Re: Software RAID and TRIM

David Brown <david.brown@xxxxxxxxxxxx> · Mon, 18 Jul 2011 22:18:54 +0200

On 18/07/11 20:09, Lutz Vieweg wrote:
On 07/18/2011 12:35 PM, David Brown wrote:
If there are no free erase blocks, then your SSD's don't have enough
over-provisioning.

When you think about "How many free erase blocks are enough?" you'll
come to the conclusion that this simply depends on the usage pattern.

Yes.

Ideally, you'll want every write to a SSD to go to a completely free
erase block, because if it doesn't, it's both slower and will probably
also lead to a higher average number of write cycles (because more than
one read-modify-write cycle per erase block may be required to fill it
with new data, if that new data cannot be buffered in the SSDs RAM.)

No.

You don't need to fill an erase block for writing - writes are done as 
write blocks (I think 4K is the norm).  That's the odd thing about flash 
- erase is done in much larger blocks than writes.

If the goal is to have every write go to a free erase block, then you
need to free up at least as many erase blocks per time period as data
will be written during that time period (assuming the worst case that
all writes will _not_ go to blocks that have been written to before).

Again, no - since you don't have to write to whole erase blocks.

Of course you can accomplish this by over-providing so much flash space
that the SSD will always be capable of re-arranging the used data blocks
such that they are tightly packed into fully used erase blocks, while
the rest of the erase blocks are completely empty.
But that is a pretty expensive approach, essentially this requires 100%
over-provisioing (or: 50 usable capacity, or twice the price for the
storage).

The level of over-provisioning that can be useful will depend on the 
usage patterns, such as how much and how scattered your deletes are. 
There will be diminishing returns for increased overprovisioning - the 
balance is up to the user, but I can't imagine 50% being sensible.

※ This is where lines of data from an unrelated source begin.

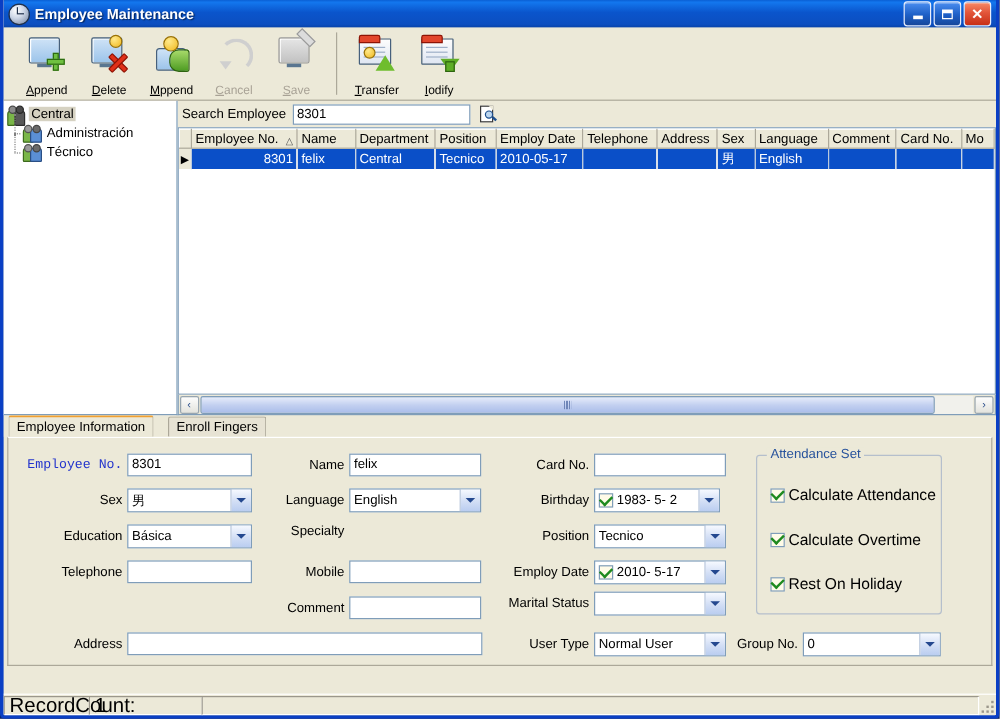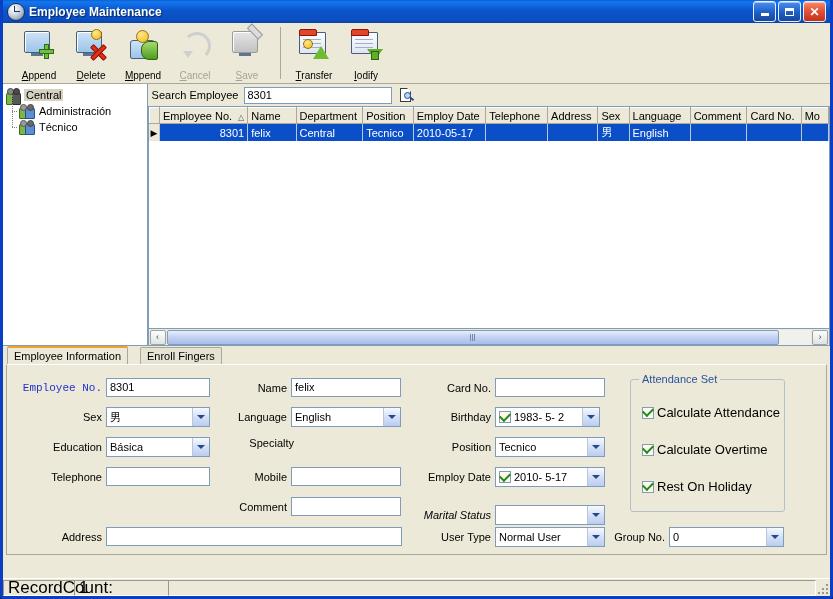--- a/index.html
+++ b/index.html
@@ -495,21 +495,21 @@
     </div>
     <div class="fld" style="left:208px;top:42px;">
       <span class="lab" style="width:72px">Language</span>
       <span class="cb" style="width:110px">
         <span class="val">English</span>
         <span class="arrowbox">
             <span class="dnarrow"></span>
           </span>
       </span>
     </div>
-    <div class="fld" style="left:215px;top:72px;">
+    <div class="fld" style="left:208px;top:72px;">
       <span class="lab" style="width:72px">Specialty</span>
     </div>
     <div class="fld" style="left:208px;top:102px;">
       <span class="lab" style="width:72px">Mobile</span>
       <span class="tb" style="width:110px"></span>
     </div>
     <div class="fld" style="left:208px;top:132px;">
       <span class="lab" style="width:72px">Comment</span>
       <span class="tb" style="width:110px"></span>
     </div>
@@ -540,21 +540,21 @@
     <div class="fld" style="left:398px;top:102px;">
       <span class="lab" style="width:86px">Employ Date</span>
       <span class="cb" style="width:110px">
         <span class="chkbox on"></span>
         <span class="val">2010- 5-17</span>
         <span class="arrowbox">
             <span class="dnarrow"></span>
           </span>
       </span>
     </div>
-    <div class="fld" style="left:398px;top:140px;font-style:italic;">
+    <div class="fld" style="left:398px;top:128px;">
       <span class="lab" style="width:86px">Marital Status</span>
       <span class="cb" style="width:110px">
         <span class="val"></span>
         <span class="arrowbox">
             <span class="dnarrow"></span>
           </span>
       </span>
     </div>
     <div class="fld" style="left:398px;top:162px;">
       <span class="lab" style="width:86px">User Type</span>

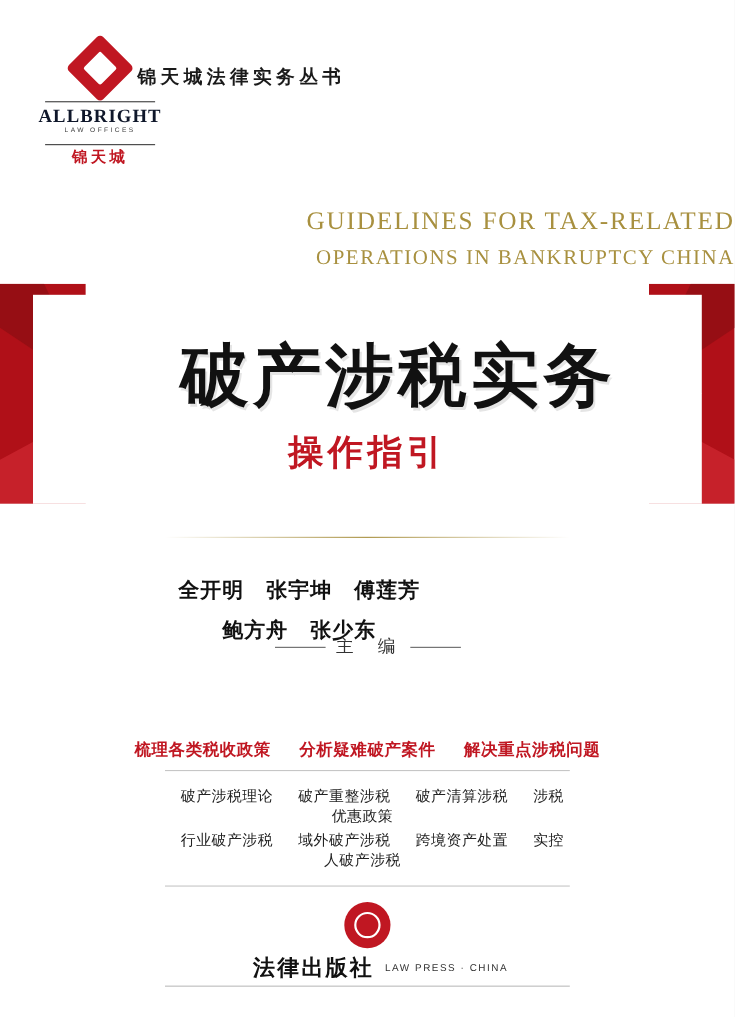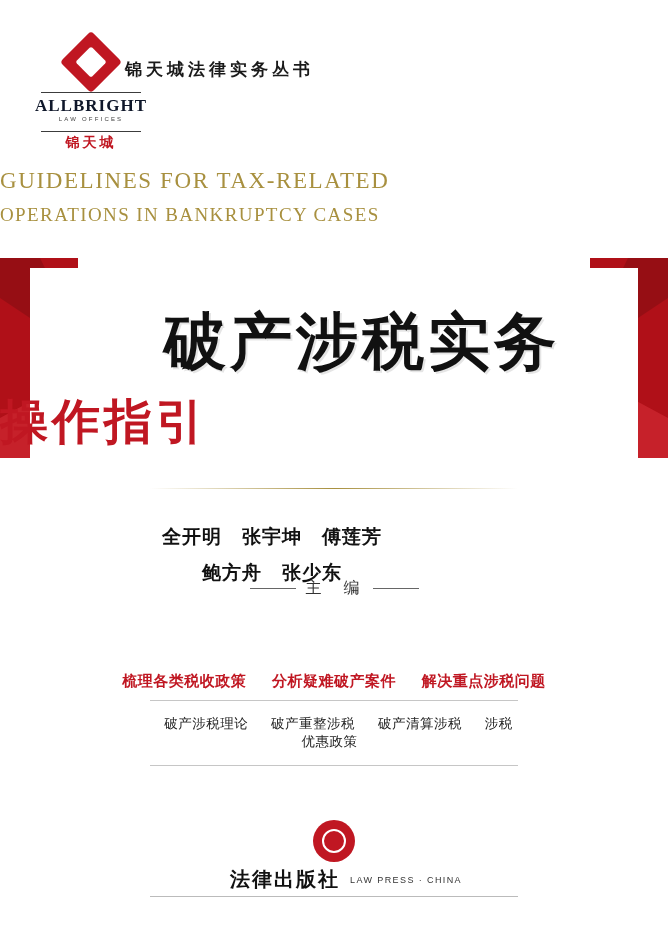--- a/index.html
+++ b/index.html
@@ -136,23 +136,23 @@
     font-size: 17px;
     letter-spacing: 4px;
     color: #1a1a1a;
     font-weight: bold;
   }
 
   
   .en-title {
     position: absolute;
     left: 0;
-    top: 168px;
-    width: 668px;
-    text-align: left;
+    top: 188px;
+    width: 668px;
+    text-align: right;
     font-family: "Liberation Serif", serif;
     color: #a8903f;
   }
   .en-title .l1 {
     font-size: 23px;
     letter-spacing: 1.6px;
     display: block;
   }
   .en-title .l2 {
     font-size: 19px;
@@ -174,24 +174,24 @@
     letter-spacing: 4px;
     color: #111111;
     text-shadow: 2px 2px 0 rgba(0,0,0,0.10);
     padding-left: 28px;
   }
   .sub-title {
     position: absolute;
     left: 0;
     top: 390px;
     width: 668px;
-    text-align: left;
-    font-family: "DejaVu Serif", serif;
-    font-weight: bold;
-    font-size: 48px;
+    text-align: center;
+    font-family: "DejaVu Serif", serif;
+    font-weight: bold;
+    font-size: 32px;
     letter-spacing: 4px;
     color: #c01722;
   }
 
   
   .gold-divider {
     position: absolute;
     left: 150px;
     top: 488px;
     width: 368px;
@@ -343,21 +343,21 @@
     <div class="logo-en">ALLBRIGHT</div>
     <div class="logo-en-sub">LAW OFFICES</div>
     <div class="logo-rule2"></div>
     <div class="logo-cn">锦天城</div>
   </div>
 
   <div class="series-line">锦天城法律实务丛书</div>
 
   <div class="en-title">
     <span class="l1">GUIDELINES FOR TAX-RELATED</span>
-    <span class="l2">OPERATIONS IN BANKRUPTCY CASES</span>
+    <span class="l2">OPERATIONS IN BANKRUPTCY CHINA</span>
   </div>
 
   <div class="main-title">破产涉税实务</div>
   <div class="sub-title">操作指引</div>
 
   <div class="gold-divider"></div>
 
   <div class="authors">
     <span>全开明　张宇坤　傅莲芳</span>
     <span class="row2">鲍方舟　张少东</span>
@@ -372,20 +372,26 @@
     <span>解决重点涉税问题</span>
   </div>
 
   <div class="topics">
     <span class="trow">
       <span>破产涉税理论</span>
       <span>破产重整涉税</span>
       <span>破产清算涉税</span>
       <span>涉税优惠政策</span>
     </span>
+    <span class="trow">
+      <span>行业破产涉税</span>
+      <span>域外破产涉税</span>
+      <span>跨境资产处置</span>
+      <span>实控人破产涉税</span>
+    </span>
   </div>
 
   <div class="pub-logo"></div>
   <div class="pub-name">
     <span>法律出版社</span><span class="en">LAW PRESS · CHINA</span>
   </div>
   <div class="bottom-rule"></div>
 
 </div>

I wonder if you are mixing up the theoretical peak write speeds to a new 
SSD with real-world write speeds to a disk in use.  These are not the 
same, and no amount of TRIM'ing or over-provisioning will let you see 
those speeds in anything but a synthetic benchmark.  Your aim is /not/ 
to go mad trying to reach the marketing-claimed speeds in a real 
application, but to balance /good/ and /consistent/ speeds with a 
sensible cost.  Understand that SSD's are very fast, but not as fast as 
a marketer or an initial benchmark suggests, and you will be much 
happier with your disks.

And, you still have to trust that the SSD will use that over-provisioned
space the way you want (e.g. the SSD firmware could be inclined to only
re-arrange erase blocks that have a certain ratio of unused sectors
within them).

You want to pick an SSD with good garbage collection, if that's what you 
mean.

One good thing abort explicitely discarding sectors, while using most of
the offered space is (besides the significant cost argument) that your
SSD will likely invest effort to re-arrange sectors into fully allocated
and fully free erase blocks exactly at the time when this makes most
sense for you. It will have to copy only data that is actually still
valid (reducing wear), and you may even choose a time at which you know
that significant amounts of data have been deleted.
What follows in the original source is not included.